Thin net margins of -2.3% provide limited cushion against cost pressures, competitive pricing, or macroeconomic headwinds — even small changes in costs could swing the company to a loss.
Above 50MA
37.18%
Net New Highs
+51081
PTC Therapeutics, Inc. (NASDAQ: PTCT) today announced that its executives will speak at the following conferences:
PTC Therapeutics (PTCT) Q4 2025 earnings call highlights: Sephience launch momentum, 2026 revenue guidance, cash flow outlook, and key risks—read now.
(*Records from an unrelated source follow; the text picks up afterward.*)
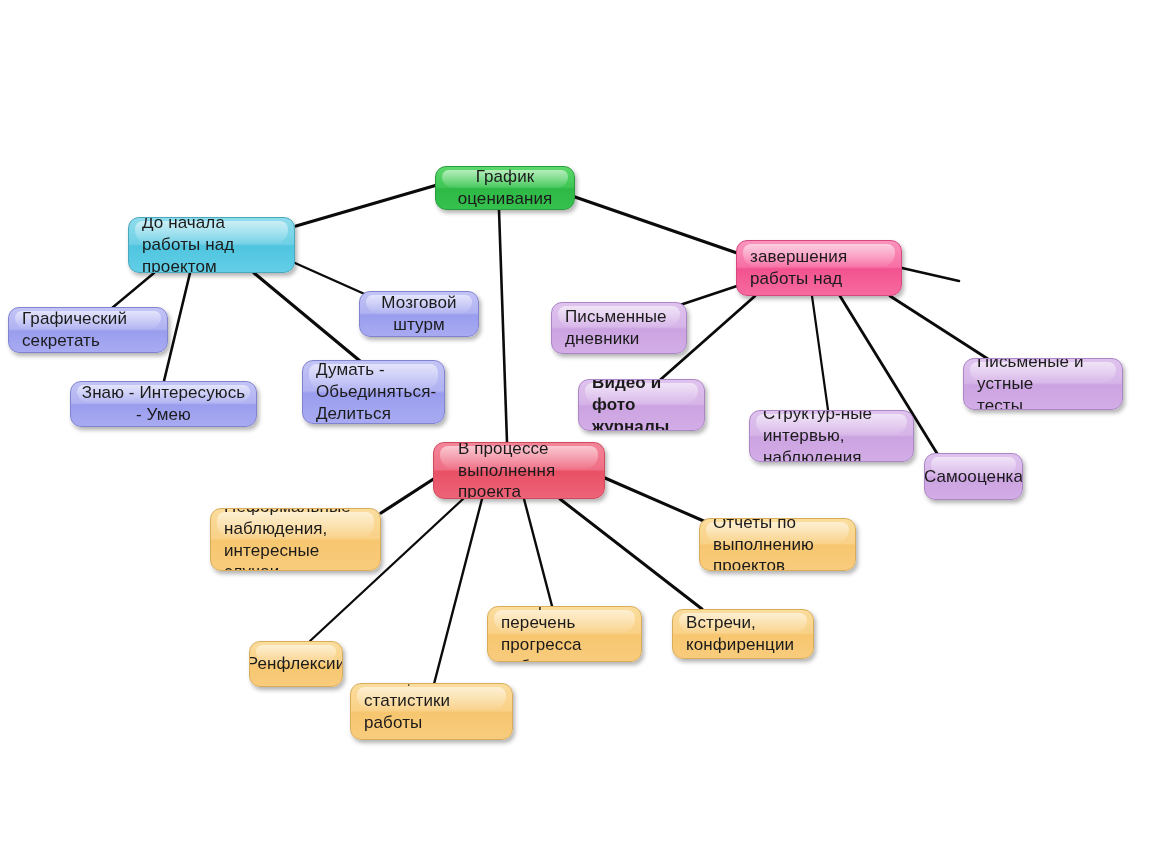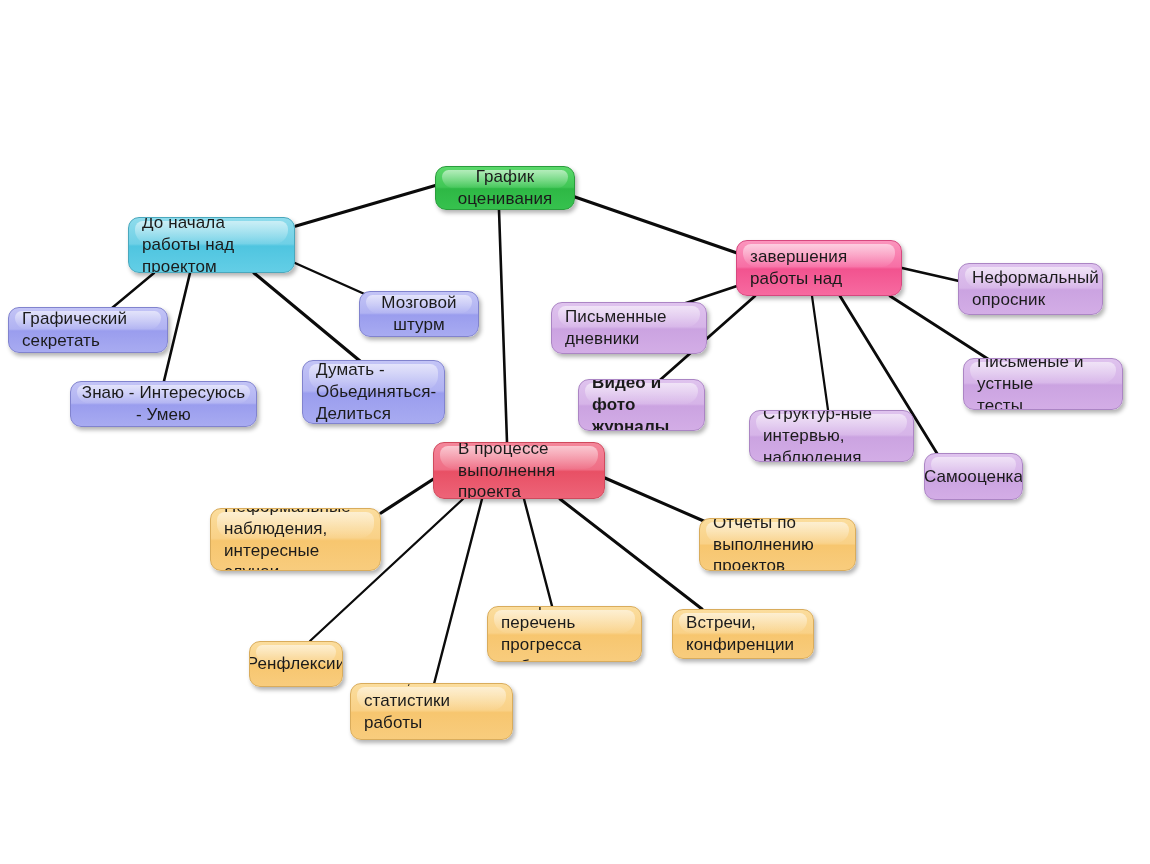--- a/index.html
+++ b/index.html
@@ -148,38 +148,34 @@
         <span class="label">Знаю - Интересуюсь - Умею</span>
       </div>
       <div class="node n-periwinkle" style="left: 359px; top: 291px; width: 120px; height: 46px; justify-content: flex-end; text-align: center; padding: 7px 10px;">
         <span class="label">Мозговой штурм</span>
       </div>
       <div class="node n-periwinkle" style="left: 302px; top: 360px; width: 143px; height: 64px;">
         <span class="label">Думать -
 Обьединяться-
 Делиться</span>
       </div>
-      <div class="node n-lilac" style="left: 551px; top: 302px; width: 156px; height: 52px;">
+      <div class="node n-lilac" style="left: 551px; top: 302px; width: 136px; height: 52px;">
         <span class="label">Письменные
 дневники</span>
       </div>
       <div class="node n-lilac" style="left: 578px; top: 379px; width: 127px; height: 52px; font-weight: bold;">
         <span class="label">Видео и фото
 журналы</span>
       </div>
       <div class="node n-lilac" style="left: 749px; top: 410px; width: 165px; height: 52px;">
         <span class="label">Структур-ные интервью,
 наблюдения</span>
       </div>
       <div class="node n-lilac" style="left: 924px; top: 453px; width: 99px; height: 47px; justify-content: center; text-align: center; padding: 7px 10px;">
         <span class="label">Самооценка</span>
-      </div>
-      <div class="node n-lilac" style="left: 958px; top: 263px; width: 145px; height: 52px;">
-        <span class="label">Неформальный
-опросник</span>
       </div>
       <div class="node n-lilac" style="left: 963px; top: 358px; width: 160px; height: 52px;">
         <span class="label">Письменые и устные
 тесты</span>
       </div>
       <div class="node n-amber" style="left: 210px; top: 508px; width: 171px; height: 63px;">
         <span class="label">Неформальные
 наблюдения, интересные
 случаи</span>
       </div>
PTC Therapeutics' CEO Matthew Klein highlighted the commercial potential of Sephience, a drug for treating phenylketonuria (PKU), projecting significant market opportunities in the U.S. and internationally. The company expects to reach cash flow breakeven with growing sales and believes most patients will respond positively to the treatment.
Analysts have adjusted their fair value estimate for PTC Therapeutics slightly lower, from US$88.50 to about US$87.93, keeping price targets clustered in the low to mid US$80s. This small move reflects how recent Street research is balancing optimism around Sephience with caution on DMD pressure and longer term growth visibility. As you read on, you will see how these shifting targets and narratives might shape how you follow PTC from here. Stay updated as the Fair Value for PTC Therapeutics...

Royalty Pharma has acquired the final portion of PTC Therapeutics' remaining royalty on Roche's Evrysdi for $240 million upfront plus up to $60 million in sales-based milestones. Following the transaction, Royalty Pharma will own 100% of the tiered 8% to 16% royalty on worldwide net sales of Evrysdi, an FDA-approved spinal muscular atrophy treatment that generated approximately $1.9 billion in sales in 2024 with projected growth to $2.9 billion by 2030.